Task directions: Would you count the lines in the entries below that contain "conseguir"? Reply with the number only.

Given information:
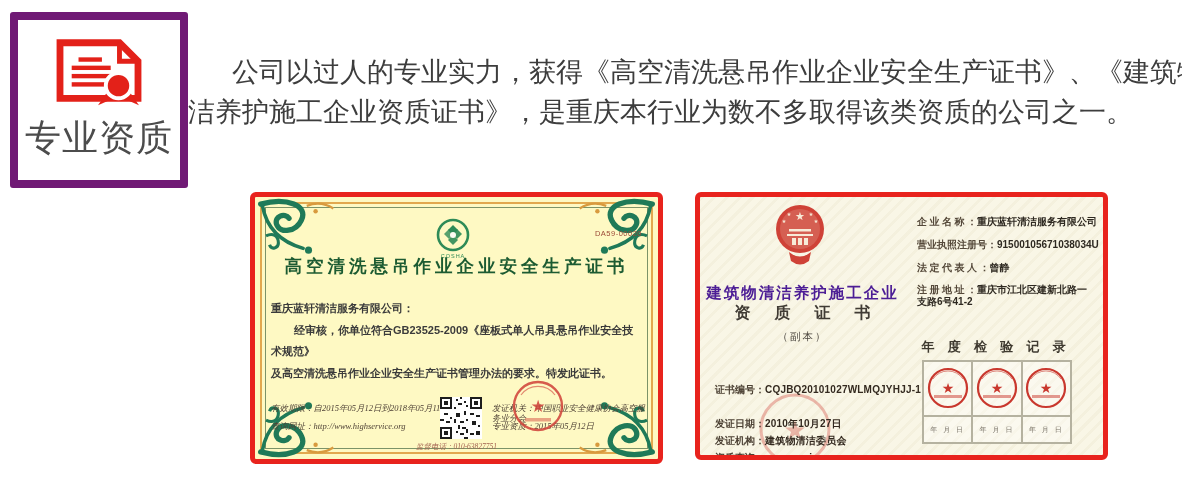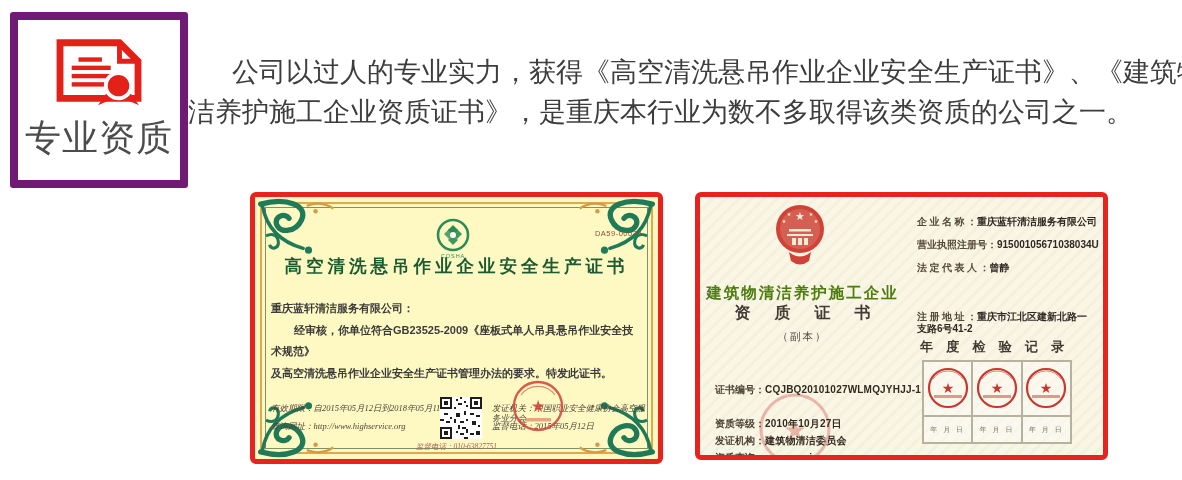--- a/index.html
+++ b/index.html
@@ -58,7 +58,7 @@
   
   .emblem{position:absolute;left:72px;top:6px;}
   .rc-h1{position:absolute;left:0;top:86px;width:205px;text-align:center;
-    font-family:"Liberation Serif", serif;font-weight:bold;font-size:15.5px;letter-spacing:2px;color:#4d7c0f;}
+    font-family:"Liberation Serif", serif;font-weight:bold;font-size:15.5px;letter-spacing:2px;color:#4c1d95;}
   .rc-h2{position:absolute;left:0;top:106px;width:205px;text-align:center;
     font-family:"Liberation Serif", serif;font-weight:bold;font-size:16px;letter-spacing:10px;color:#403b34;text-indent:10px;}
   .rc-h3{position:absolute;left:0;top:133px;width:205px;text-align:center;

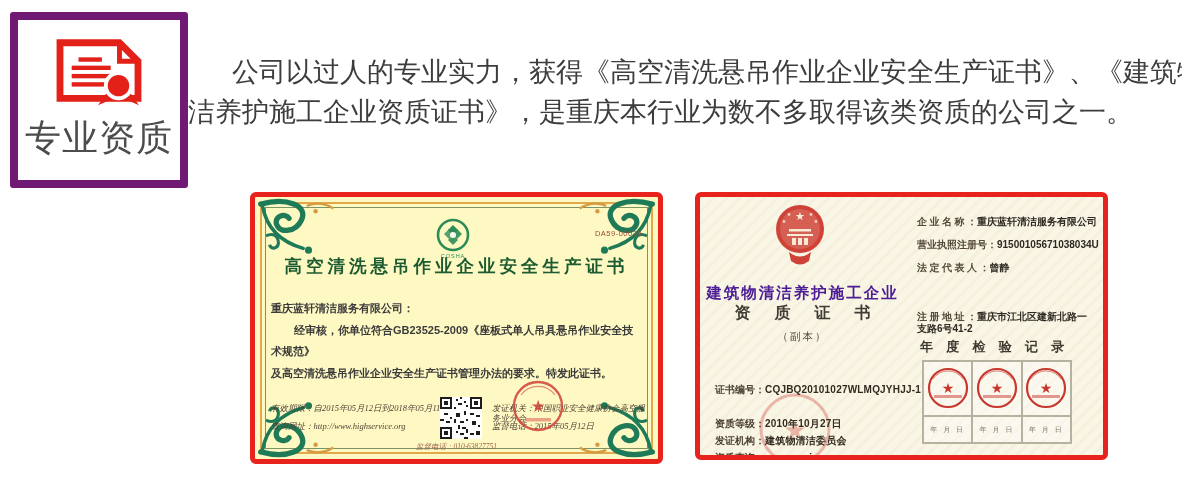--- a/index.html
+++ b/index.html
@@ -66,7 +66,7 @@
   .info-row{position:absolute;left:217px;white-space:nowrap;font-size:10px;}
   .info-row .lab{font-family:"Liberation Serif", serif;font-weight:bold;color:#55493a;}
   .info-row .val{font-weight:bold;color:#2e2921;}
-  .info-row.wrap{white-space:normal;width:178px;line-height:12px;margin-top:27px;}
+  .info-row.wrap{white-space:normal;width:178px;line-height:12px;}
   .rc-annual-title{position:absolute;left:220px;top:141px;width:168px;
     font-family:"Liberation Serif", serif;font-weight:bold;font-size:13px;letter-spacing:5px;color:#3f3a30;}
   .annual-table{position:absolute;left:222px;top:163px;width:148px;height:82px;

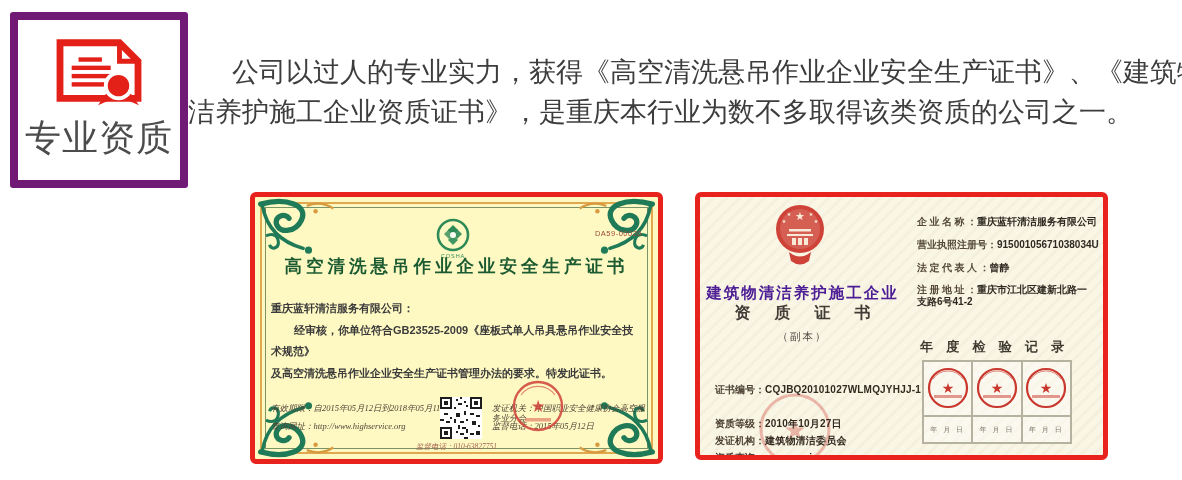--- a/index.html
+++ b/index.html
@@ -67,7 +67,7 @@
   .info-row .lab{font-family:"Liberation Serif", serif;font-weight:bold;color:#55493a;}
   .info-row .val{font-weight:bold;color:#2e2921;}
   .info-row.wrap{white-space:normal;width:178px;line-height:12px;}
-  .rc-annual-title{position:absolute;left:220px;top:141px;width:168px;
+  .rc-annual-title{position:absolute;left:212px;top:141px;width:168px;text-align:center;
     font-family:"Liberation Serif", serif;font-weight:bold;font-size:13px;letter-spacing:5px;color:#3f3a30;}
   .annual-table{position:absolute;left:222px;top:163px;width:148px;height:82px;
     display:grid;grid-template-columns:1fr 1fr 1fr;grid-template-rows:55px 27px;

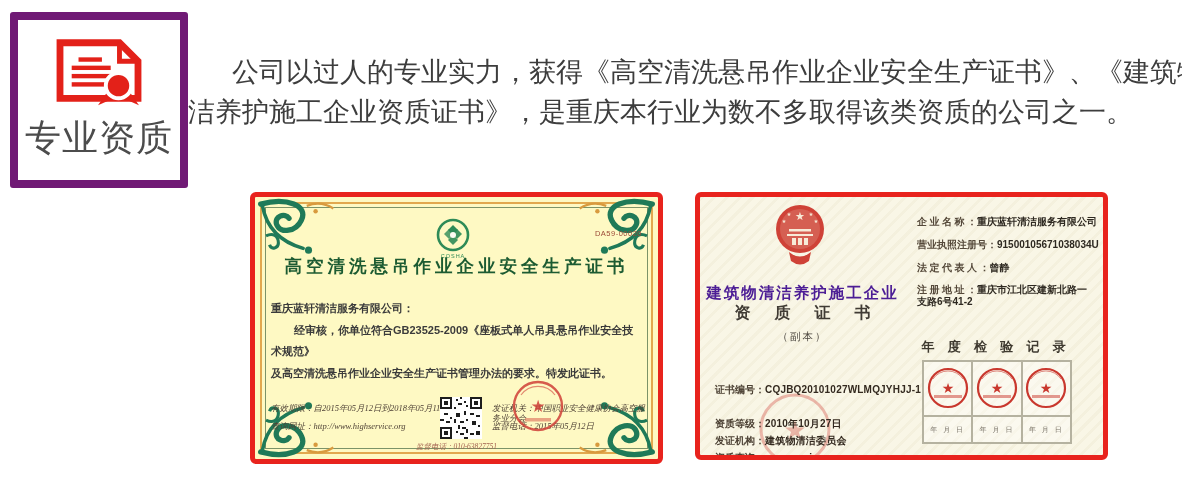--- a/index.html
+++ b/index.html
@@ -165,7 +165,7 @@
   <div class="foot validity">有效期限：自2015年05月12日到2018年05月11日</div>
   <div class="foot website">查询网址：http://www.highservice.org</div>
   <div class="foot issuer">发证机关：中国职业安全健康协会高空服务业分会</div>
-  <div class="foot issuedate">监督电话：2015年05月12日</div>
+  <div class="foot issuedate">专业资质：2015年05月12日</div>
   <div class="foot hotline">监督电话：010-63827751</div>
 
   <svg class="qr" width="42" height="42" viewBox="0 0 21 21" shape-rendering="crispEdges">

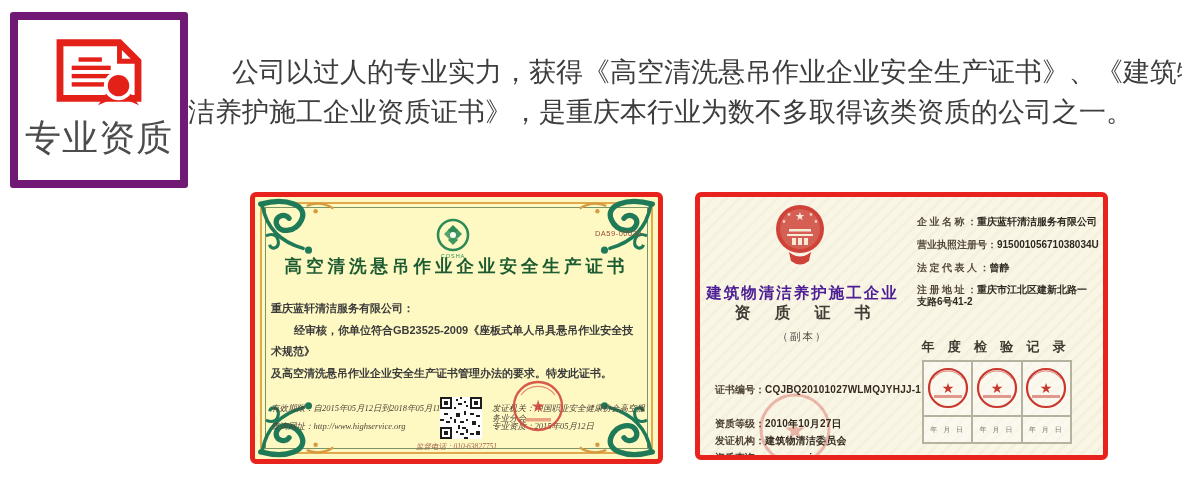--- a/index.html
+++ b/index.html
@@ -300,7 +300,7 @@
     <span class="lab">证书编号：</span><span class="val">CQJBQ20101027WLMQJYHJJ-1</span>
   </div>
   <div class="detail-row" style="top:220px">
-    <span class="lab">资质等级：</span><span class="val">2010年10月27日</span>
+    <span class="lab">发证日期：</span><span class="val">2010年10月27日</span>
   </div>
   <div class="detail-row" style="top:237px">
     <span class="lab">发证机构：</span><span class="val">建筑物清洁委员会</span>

...

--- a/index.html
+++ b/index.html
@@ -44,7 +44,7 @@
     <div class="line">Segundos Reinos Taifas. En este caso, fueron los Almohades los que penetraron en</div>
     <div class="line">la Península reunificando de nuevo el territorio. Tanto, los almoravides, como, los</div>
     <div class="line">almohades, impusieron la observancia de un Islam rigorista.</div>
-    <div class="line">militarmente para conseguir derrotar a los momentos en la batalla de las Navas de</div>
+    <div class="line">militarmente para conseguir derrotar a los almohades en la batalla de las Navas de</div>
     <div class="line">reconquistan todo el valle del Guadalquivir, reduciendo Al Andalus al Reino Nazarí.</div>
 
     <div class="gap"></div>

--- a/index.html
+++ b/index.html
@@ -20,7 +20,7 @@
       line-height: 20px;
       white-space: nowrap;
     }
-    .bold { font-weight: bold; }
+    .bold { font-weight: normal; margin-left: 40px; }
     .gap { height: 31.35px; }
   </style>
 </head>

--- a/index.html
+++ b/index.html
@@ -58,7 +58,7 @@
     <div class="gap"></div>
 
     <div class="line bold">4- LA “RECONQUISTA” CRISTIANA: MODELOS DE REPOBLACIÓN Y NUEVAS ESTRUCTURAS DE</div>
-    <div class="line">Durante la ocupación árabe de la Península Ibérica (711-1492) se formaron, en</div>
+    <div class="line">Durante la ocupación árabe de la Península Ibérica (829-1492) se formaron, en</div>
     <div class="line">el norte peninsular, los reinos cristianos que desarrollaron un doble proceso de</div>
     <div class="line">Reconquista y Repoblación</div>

Written answer: 2